A acção foi julgada improcedente. Dessa decisão apelou a autora para a Relação de Lisboa pretendendo a alteração do julgado; sustentou inter alia que “é a própria Constituição que exige que seja outro o sentido e alcance do artigo
1025º do Código Civil, que não o acolhido pelo Tribunal a quo” (conclusão V. da respectiva alegação).
Por acórdão de 27 de Junho de 2002, a Relação de Lisboa negou provimento ao recurso.
Desse acórdão a autora interpõe recurso para o Tribunal Constitucional através de requerimento com o seguinte teor:
1. O Recurso cuja admissão se requer é interposto ao abrigo do disposto no artigo 70º, n° 1, alínea b), n° 2, e n° 4, da Lei n° 28/82 de 15 de Novembro.
2. Ressalvado todo o devido respeito, entende a Autora, ora Recorrente, que a interpretação e aplicação concretas dos artigos 1025º, 1051°, alínea a) e 1054° do Código Civil, vertidas na douta Sentença recorrida, com o sentido e o alcance propostos pelo Tribunal a quo, são claramente violadoras da Lei Fundamental, designadamente, dos artigos 13° n° 2, 18° n° 2 e 62° da Constituição.
3. É pois a inconstitucionalidade dos referidos preceitos da Lei Civil, resultante da interpretação e aplicação perfilhada pelo Tribunal a quo no caso concreto, que se pretende ver apreciada em sede de Recurso no Tribunal Constitucional.
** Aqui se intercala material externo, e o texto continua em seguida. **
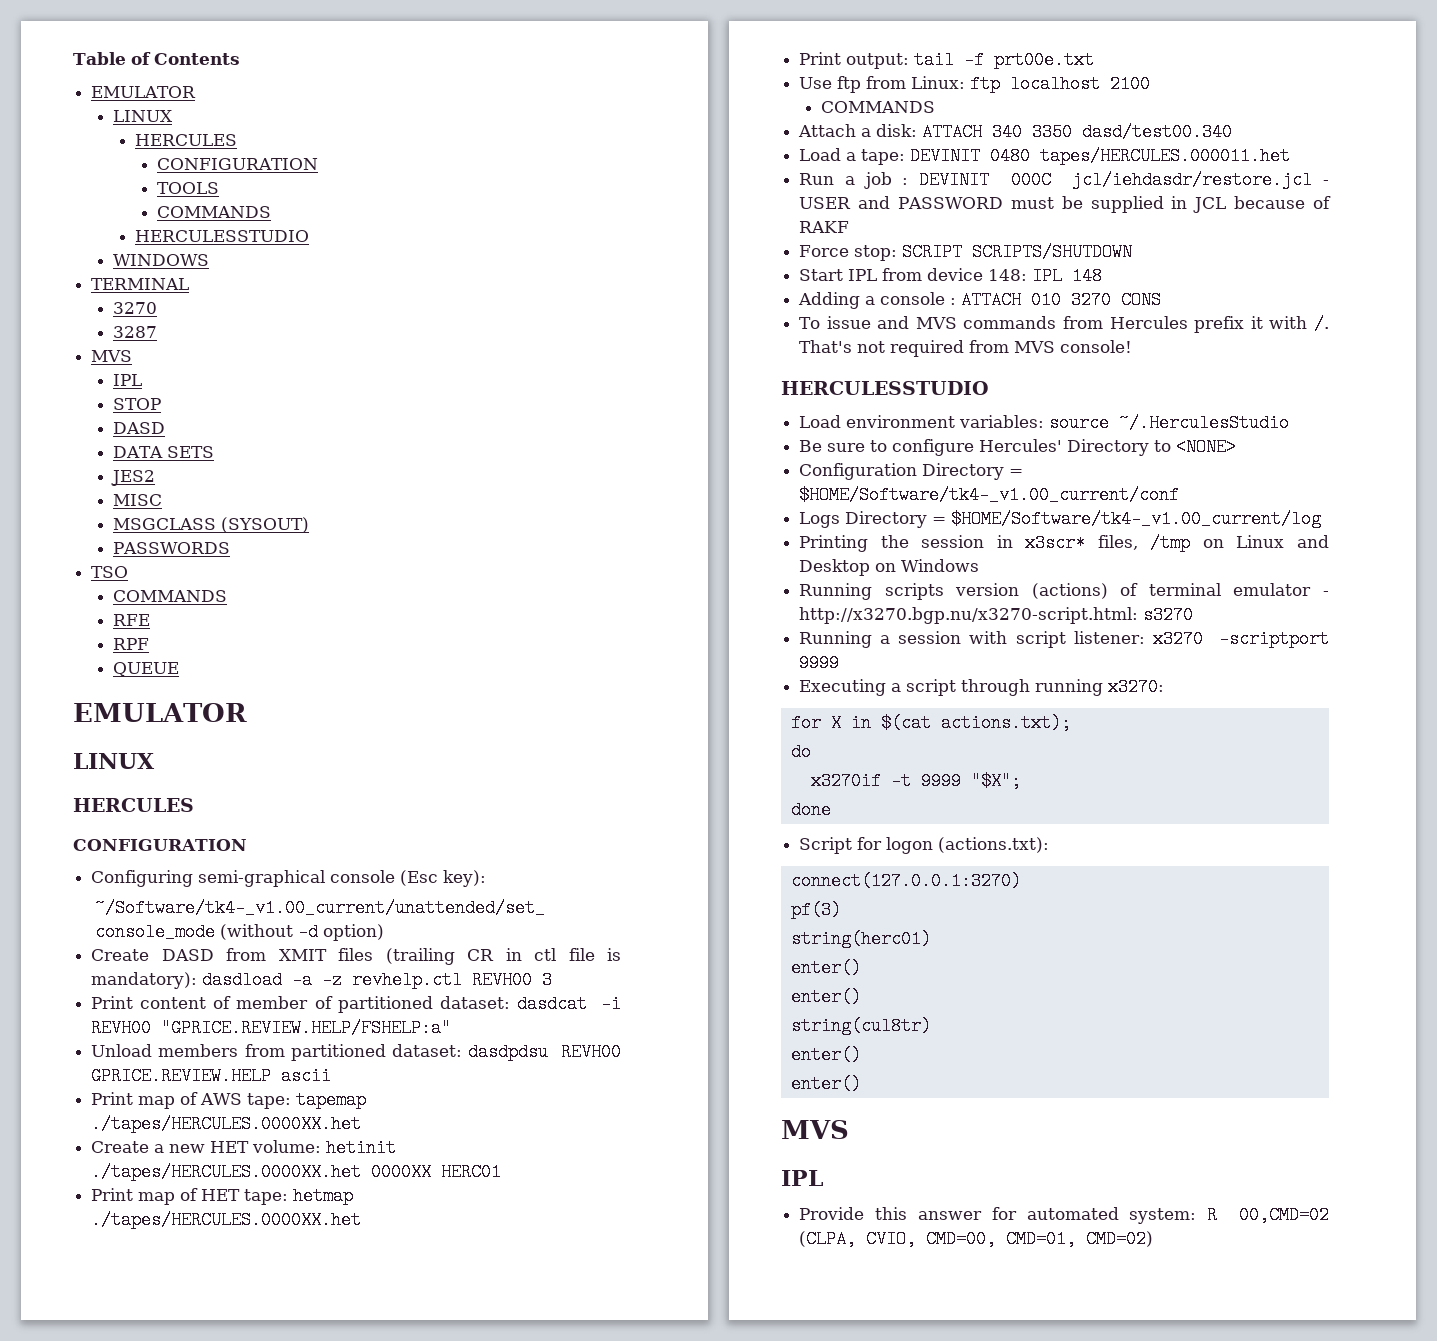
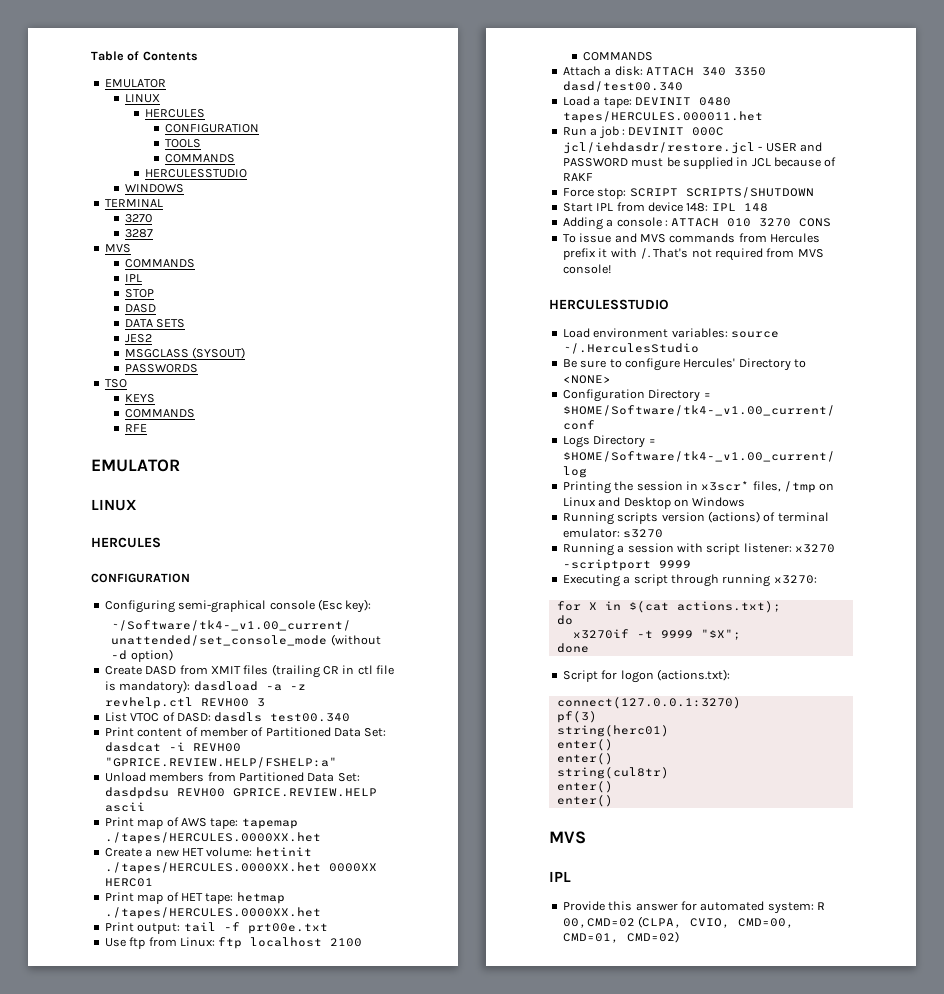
  3287
  MVS
+ COMMANDS
- MISC
+ KEYS
- RPF
- QUEUE
+ List VTOC of DASD: dasdls test00.340
- Print content of member of partitioned dataset: dasdcat -i REVH00 "GPRICE.REVIEW.HELP/FSHELP:a"
+ Print content of member of Partitioned Data Set: dasdcat -i REVH00 "GPRICE.REVIEW.HELP/FSHELP:a"
- Unload members from partitioned dataset: dasdpdsu REVH00 GPRICE.REVIEW.HELP ascii
+ Unload members from Partitioned Data Set: dasdpdsu REVH00 GPRICE.REVIEW.HELP ascii
- Running scripts version (actions) of terminal emulator - http://x3270.bgp.nu/x3270-script.html: s3270
+ Running scripts version (actions) of terminal emulator: s3270

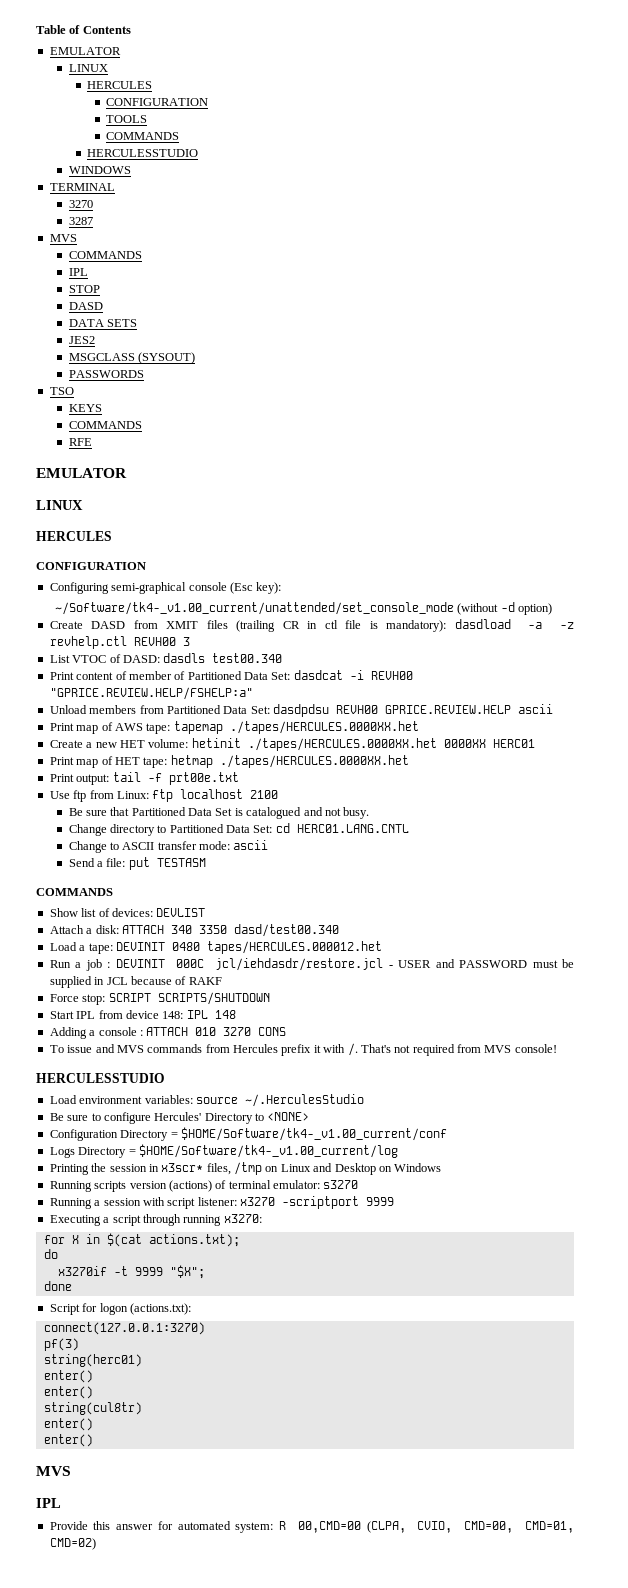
  Use ftp from Linux: ftp localhost 2100
+ Be sure that Partitioned Data Set is catalogued and not busy.
+ Change directory to Partitioned Data Set: cd HERC01.LANG.CNTL
+ Change to ASCII transfer mode: ascii
+ Send a file: put TESTASM
  COMMANDS
+ Show list of devices: DEVLIST
- Load a tape: DEVINIT 0480 tapes/HERCULES.000011.het
+ Load a tape: DEVINIT 0480 tapes/HERCULES.000012.het
- Provide this answer for automated system: R 00,CMD=02 (CLPA, CVIO, CMD=00, CMD=01, CMD=02)
+ Provide this answer for automated system: R 00,CMD=00 (CLPA, CVIO, CMD=00, CMD=01, CMD=02)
Pelo que, estando em tempo, e reunindo as demais condições exigidas pelos artigos 69º e seguintes da Lei n° 28/82 de 15 de Novembro, requer muito respeitosamente a Vossa Ex.a se digne admitir o recurso interposto, ordenando o prosseguimento dos autos em conformidade.
Este requerimento foi depois complementado, a convite do Tribunal, com o seguinte esclarecimento:
[...]
1. O Recurso cuja admissão se requer é interposto com fundamento no artigo 70º, n° 1, alínea b) e n° 2, da Lei n° 28/82 de 15 de Novembro.
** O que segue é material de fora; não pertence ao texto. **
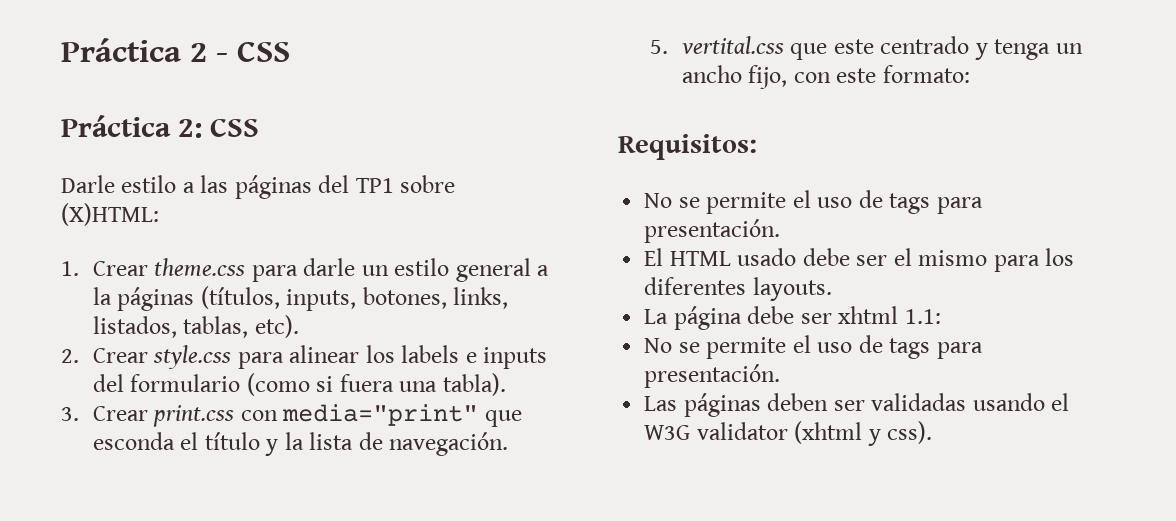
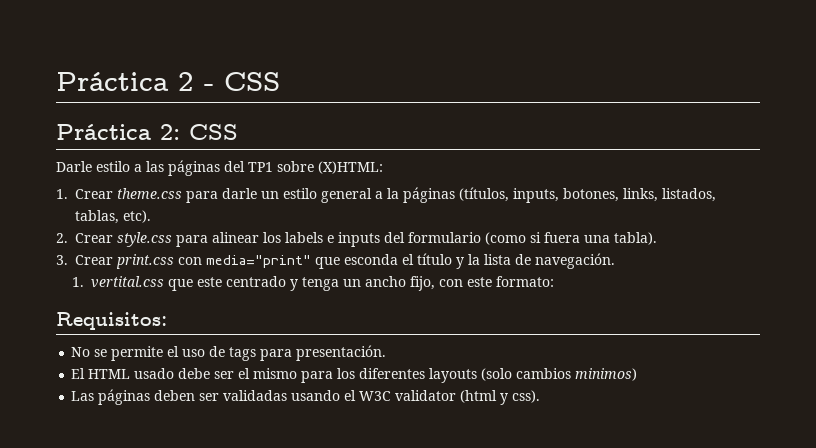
- 5. vertital.css que este centrado y tenga un ancho fijo, con este formato:
+ 1. vertital.css que este centrado y tenga un ancho fijo, con este formato:
- El HTML usado debe ser el mismo para los diferentes layouts.
- La página debe ser xhtml 1.1:
- No se permite el uso de tags para presentación.
+ El HTML usado debe ser el mismo para los diferentes layouts (solo cambios minimos)
- Las páginas deben ser validadas usando el W3G validator (xhtml y css).
+ Las páginas deben ser validadas usando el W3C validator (html y css).

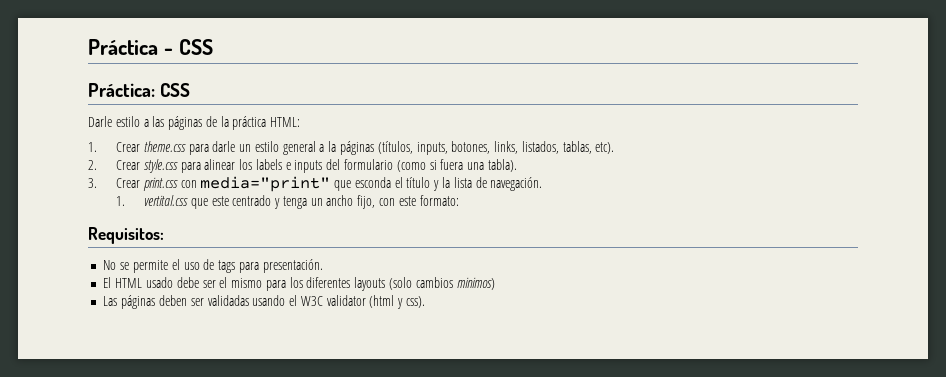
- Práctica 2 - CSS
+ Práctica - CSS
- Práctica 2: CSS
+ Práctica: CSS
- Darle estilo a las páginas del TP1 sobre (X)HTML:
+ Darle estilo a las páginas de la práctica HTML:

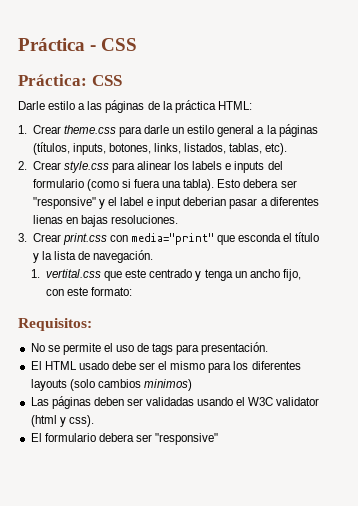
+ Esto debera ser "responsive" y el label e input deberian pasar a diferentes lienas en bajas resoluciones.
+ El formulario debera ser "responsive"

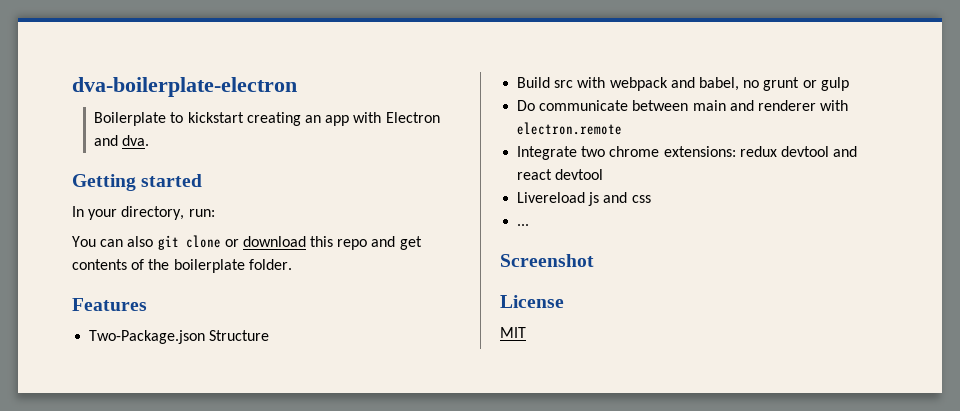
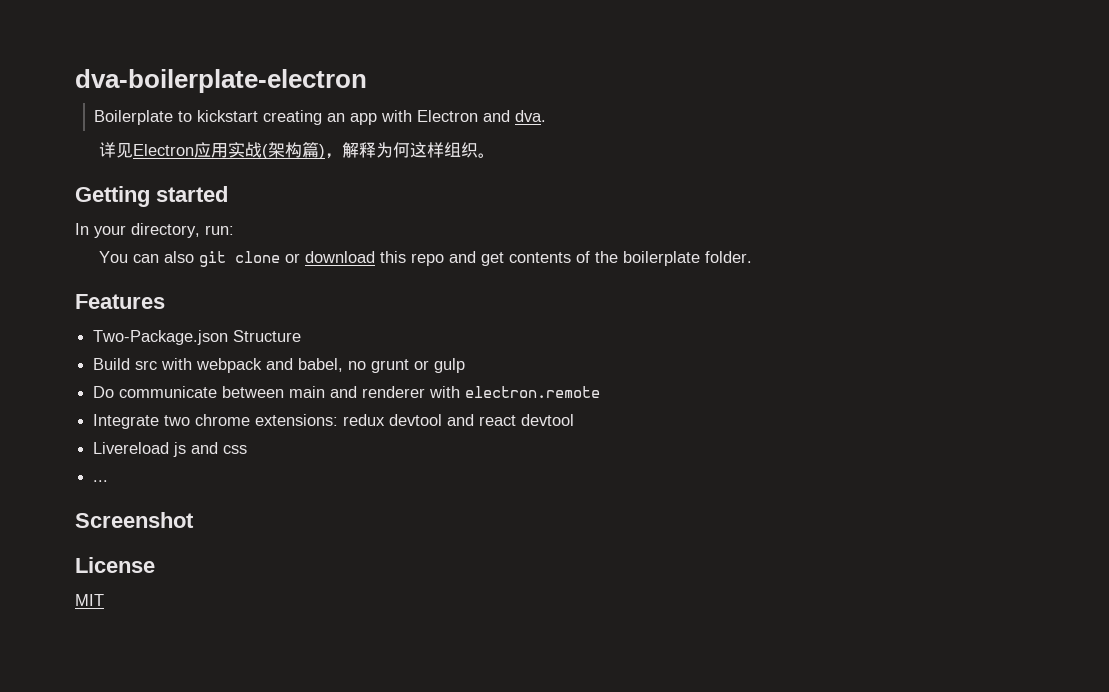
+ 详见Electron应用实战(架构篇)，解释为何这样组织。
2. Ressalvado todo o devido respeito, entende a Autora, ora Recorrente, que a interpretação e aplicação concretas dos artigos 1025°, 1051°, alínea a), e 1054° do Código Civil, vertidas no douto Acórdão recorrido, com o sentido e o alcance ali propostos pelo Tribunal a quo, são claramente violadoras da Lei Fundamental, designadamente, dos artigos 13° n° 2, 18° n° 2 e 62° da Constituição .
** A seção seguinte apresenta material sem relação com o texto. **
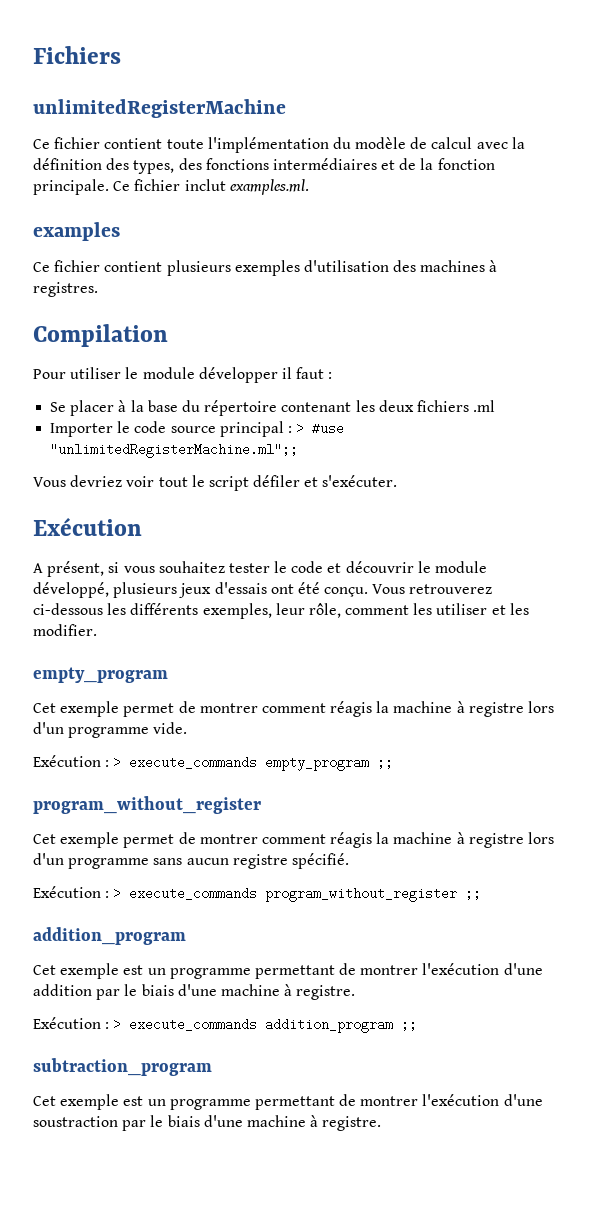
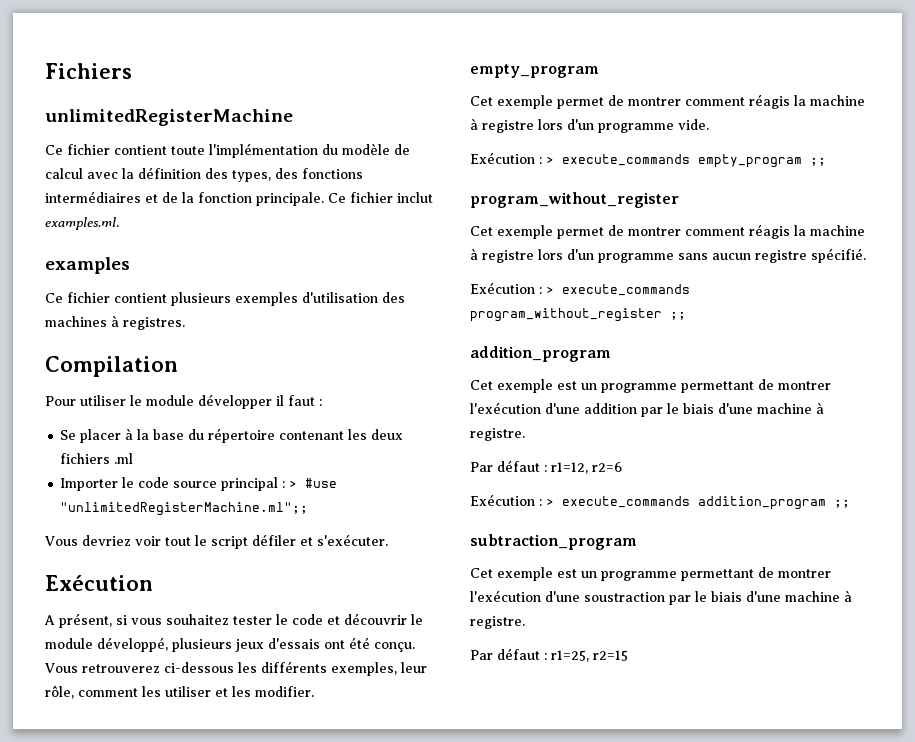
+ Par défaut : r1=12, r2=6
+ Par défaut : r1=25, r2=15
3. Com efeito, em desacordo completo com todos os princípios e regras de interpretação e aplicação da Lei impostas no artigo 9° do Código Civil, sustentou o Tribunal a quo que a regra do artigo 1025° do Código Civil (Duração máxima) se refere apenas ao prazo inicialmente fixado pelas partes no contrato de arrendamento, e portanto, que ali se trata apenas de limitar a sua liberdade de estipulação.
4. Ou seja, para o Tribunal a quo, o artigo 1025° do Código Civil não estabelece qualquer limite máximo para a vigência/duração dos contratos de arrendamento.
5. E quando se lê no artigo 1051°, n° 1, alínea a), do Código Civil, que o contrato de arrendamento caduca findo o prazo estabelecido por Lei, tal não significa que o contrato cessa, pois o mesmo renovar-se-á obrigatoriamente nos termos do artigo 1054° do Código Civil.
6. Concluindo: O Tribunal a quo entende que um contrato de arrendamento comercial, como o dos Autos, que perfez trinta anos de duração ininterrupta - o período máximo de vigência definido pelo artigo 1025° do Código Civil - não caduca, antes se renovando eternamente por aplicação do invocado principio da prorrogação forçada, supostamente estabelecido pelo artigo 1054°, n° 1, do Código Civil.
7. Ora, a Recorrente entende precisamente o contrário, pois defende que o sentido correcto da regra contida no artigo 1025° do Código Civil é o de uma proibição oficiosa da perpetuidade dos arrendamentos, em especial dos comerciais, ditada por questões de ordem pública, maxime por valores constitucionais.
8. É que, não caducando pelo decurso do prazo máximo de trinta anos imposto pela Lei, ou seja, podendo ser perpétuo por regra, o contrato de arrendamento comercial traduz-se, na prática, numa autêntica expropriação, jamais imaginada e muito menos querida pelos senhorios no momento inicial da contratação.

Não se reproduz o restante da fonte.